Alleged irregularities between Enron and sellers of securities
In Enron’s scandal, it was alleged that the Royal Bank of Canada, its 6 subsidiaries as well as its affiliates, had participated in helping Enron implement its manipulative and deceptive strategies, which included inflating Enron’s reported profits as well as financial conditions (Glater, 2001). It was also alleged that the banks had participated in a course of deceit on purchasers of the company and its related openly traded securities. This culminated in fraud. The banks had funded Enron’s fraudulent activities and had also helped the company execute its fraudulent transactions. They had participated in swap agreements with the company to conceal major off-balance sheet debt in the company’s financial transactions that required exposure of its off-balance-sheet debt.
Enron’s liability to the actions of its employees and agents
The company was liable for the actions of its employees since they represented the company. The board of directors which was charged with the management of the firm on behalf of the shareholders was fully aware of the fraudulent accounting practices and allowed them to continue to improve the company’s stock price.

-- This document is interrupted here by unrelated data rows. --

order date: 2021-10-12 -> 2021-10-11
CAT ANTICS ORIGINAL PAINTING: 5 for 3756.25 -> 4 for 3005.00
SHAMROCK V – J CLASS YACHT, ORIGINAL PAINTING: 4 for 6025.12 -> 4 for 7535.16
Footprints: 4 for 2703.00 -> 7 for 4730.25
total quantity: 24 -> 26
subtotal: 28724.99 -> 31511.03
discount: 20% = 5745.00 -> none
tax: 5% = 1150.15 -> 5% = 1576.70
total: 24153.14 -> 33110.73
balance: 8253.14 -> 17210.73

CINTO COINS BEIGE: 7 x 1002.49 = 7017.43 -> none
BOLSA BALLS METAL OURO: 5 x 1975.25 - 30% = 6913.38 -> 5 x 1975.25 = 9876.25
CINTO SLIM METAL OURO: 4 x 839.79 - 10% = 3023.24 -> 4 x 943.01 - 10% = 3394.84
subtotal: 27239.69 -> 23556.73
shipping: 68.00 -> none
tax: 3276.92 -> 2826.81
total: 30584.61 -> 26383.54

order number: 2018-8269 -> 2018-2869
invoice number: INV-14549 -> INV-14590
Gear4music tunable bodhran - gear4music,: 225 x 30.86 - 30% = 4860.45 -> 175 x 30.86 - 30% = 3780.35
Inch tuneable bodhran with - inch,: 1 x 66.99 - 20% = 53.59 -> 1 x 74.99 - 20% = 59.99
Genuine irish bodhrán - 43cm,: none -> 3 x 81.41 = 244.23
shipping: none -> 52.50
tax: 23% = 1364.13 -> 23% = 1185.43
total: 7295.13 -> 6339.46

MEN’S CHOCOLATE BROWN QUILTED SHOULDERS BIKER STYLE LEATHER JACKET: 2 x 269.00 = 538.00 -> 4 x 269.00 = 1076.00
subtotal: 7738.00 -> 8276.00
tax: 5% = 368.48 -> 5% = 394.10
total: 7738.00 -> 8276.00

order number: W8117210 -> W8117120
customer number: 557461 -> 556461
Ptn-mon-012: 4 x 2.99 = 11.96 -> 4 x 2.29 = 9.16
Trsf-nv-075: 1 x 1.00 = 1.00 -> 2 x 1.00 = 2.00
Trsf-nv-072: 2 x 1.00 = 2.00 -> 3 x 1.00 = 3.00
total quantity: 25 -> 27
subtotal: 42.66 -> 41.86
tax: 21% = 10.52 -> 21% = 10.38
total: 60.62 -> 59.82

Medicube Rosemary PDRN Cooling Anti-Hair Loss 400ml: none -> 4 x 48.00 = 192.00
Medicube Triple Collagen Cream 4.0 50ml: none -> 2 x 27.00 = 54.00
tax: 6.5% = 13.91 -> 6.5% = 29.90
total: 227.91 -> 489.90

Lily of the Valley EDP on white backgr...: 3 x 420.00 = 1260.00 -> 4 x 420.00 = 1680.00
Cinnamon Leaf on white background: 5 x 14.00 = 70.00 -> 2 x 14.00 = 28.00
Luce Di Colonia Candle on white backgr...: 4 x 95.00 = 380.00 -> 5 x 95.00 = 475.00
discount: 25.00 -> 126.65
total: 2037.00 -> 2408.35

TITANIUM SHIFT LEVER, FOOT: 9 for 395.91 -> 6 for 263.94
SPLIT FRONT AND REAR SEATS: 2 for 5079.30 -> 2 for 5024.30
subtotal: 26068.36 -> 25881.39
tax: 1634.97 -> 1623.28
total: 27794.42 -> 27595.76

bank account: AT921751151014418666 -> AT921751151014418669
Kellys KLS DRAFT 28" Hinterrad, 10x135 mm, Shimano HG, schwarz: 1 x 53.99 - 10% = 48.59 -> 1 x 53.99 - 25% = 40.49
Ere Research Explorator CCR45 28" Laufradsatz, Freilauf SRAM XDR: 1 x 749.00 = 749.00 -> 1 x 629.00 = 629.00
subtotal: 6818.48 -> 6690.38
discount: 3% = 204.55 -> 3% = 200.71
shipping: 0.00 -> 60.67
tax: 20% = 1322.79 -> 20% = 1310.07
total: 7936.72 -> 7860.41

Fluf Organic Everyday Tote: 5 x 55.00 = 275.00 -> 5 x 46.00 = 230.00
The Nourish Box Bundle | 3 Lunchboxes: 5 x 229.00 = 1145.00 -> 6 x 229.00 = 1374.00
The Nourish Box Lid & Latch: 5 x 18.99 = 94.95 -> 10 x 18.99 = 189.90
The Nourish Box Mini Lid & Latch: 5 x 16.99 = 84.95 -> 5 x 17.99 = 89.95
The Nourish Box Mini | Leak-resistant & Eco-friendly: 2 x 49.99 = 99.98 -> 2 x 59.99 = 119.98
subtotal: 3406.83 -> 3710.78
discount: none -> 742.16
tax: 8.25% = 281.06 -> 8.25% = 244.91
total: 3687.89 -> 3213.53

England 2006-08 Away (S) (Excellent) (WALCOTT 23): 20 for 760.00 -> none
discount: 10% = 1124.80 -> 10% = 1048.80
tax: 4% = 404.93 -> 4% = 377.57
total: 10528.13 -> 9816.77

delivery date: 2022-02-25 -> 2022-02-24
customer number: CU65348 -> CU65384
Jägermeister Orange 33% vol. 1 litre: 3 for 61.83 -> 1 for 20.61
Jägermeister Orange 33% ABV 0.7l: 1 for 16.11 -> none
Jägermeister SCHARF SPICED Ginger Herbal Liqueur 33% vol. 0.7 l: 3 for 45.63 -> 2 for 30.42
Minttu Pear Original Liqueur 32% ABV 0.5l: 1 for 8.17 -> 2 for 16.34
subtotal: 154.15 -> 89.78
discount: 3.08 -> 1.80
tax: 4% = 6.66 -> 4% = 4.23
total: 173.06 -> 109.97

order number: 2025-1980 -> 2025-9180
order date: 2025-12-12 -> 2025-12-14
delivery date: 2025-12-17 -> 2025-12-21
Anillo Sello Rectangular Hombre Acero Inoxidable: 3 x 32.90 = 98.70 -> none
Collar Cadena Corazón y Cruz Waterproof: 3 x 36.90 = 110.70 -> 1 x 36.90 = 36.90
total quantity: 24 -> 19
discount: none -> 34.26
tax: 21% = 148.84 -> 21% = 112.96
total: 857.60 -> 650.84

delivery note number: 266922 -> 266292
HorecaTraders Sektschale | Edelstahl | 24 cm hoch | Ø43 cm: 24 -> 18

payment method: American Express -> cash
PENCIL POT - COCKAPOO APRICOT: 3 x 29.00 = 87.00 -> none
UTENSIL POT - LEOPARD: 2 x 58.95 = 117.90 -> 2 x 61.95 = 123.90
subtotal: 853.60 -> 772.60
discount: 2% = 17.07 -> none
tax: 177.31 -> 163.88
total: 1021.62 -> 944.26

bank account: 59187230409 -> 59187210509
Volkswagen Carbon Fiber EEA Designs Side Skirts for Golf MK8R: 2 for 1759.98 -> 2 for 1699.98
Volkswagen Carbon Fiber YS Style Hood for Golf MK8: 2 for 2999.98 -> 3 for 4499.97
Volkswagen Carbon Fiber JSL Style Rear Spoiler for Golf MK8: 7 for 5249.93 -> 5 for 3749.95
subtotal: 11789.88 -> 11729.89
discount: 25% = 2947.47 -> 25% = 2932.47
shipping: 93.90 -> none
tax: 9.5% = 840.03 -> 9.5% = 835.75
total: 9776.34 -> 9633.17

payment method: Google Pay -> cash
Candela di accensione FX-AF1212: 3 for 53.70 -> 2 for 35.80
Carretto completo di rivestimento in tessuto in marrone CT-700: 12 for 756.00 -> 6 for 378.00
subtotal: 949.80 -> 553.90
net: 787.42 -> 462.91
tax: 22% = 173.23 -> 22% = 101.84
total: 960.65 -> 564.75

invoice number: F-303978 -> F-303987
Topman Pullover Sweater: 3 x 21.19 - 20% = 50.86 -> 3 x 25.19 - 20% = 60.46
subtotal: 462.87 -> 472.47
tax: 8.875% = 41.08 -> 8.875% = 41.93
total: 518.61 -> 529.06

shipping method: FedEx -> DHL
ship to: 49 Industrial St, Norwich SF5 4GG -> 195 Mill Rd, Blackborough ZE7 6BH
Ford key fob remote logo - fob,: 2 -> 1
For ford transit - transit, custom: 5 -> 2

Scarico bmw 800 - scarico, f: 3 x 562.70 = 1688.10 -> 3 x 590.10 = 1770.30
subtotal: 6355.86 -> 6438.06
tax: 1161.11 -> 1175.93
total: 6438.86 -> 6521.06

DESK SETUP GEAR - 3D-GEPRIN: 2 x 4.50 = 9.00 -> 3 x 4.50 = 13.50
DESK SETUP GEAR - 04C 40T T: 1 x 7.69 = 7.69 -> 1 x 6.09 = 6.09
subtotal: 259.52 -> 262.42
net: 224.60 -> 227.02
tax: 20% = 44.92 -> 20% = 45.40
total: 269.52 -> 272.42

Besides, the company had allowed its CEO, Skilling to modify the corporate culture and therefore change its financial reporting, rationalize and tolerate ethical slips. Fastow, the company’s Chief Financial Officer, was exempted from applying the company’s code of ethics to formulate and run two limited partnerships that were intended to save the company’s poorly performing stocks as well as stakes (Elkind & McLean, 2004).
These were formulated to deceive outside equity investors through its special purpose entities. Leaving the employees to be manipulated by the company’s CEO, Skilling, also meant that the company was liable for the actions of its employees. However, the company is not liable for the agents’ actions. According to Section 10(b) Liability of the Security Exchange Act of 1934, banks, as well as auditing firms, created or participated in the creation of misrepresentation about Enron, meaning that they had intentionally induced individuals and businesses to purchase the company’s stock and debt, and therefore they are liable for their actions (Gandhi, 2003). They failed to follow standard financial and accounting practices.
Berenson, A. (2001). A self-inflicted wound aggravates angst over Enron. The New York Times. Web.
Bodurtha, J. N. (2003). Unfair values: Enron’s shell game. Washington, D.C.: McDonough School of Business. Web.
Elkind, P., & McLean, B. (2004). The smartest guys in the room. New York: Portfolio Trade.
Free, C. M. (2007). Management controls: The organization trade triangle of leadership, culture and control in Enron. Ivey Business Journal, 71(6).
Gandhi, A. D. (2003). Enron court clarifies pleading standard for individual representatives of a professional accounting firm – Part I. Web.
Glater, J. D. (2001). A bankruptcy filing might be the best remaining choice. The New York Times. Web.
Lublin, J. S. (2002). Enron audit panel is scrutinized for its cozy ties with the firm. The Wall Street Journal. Web.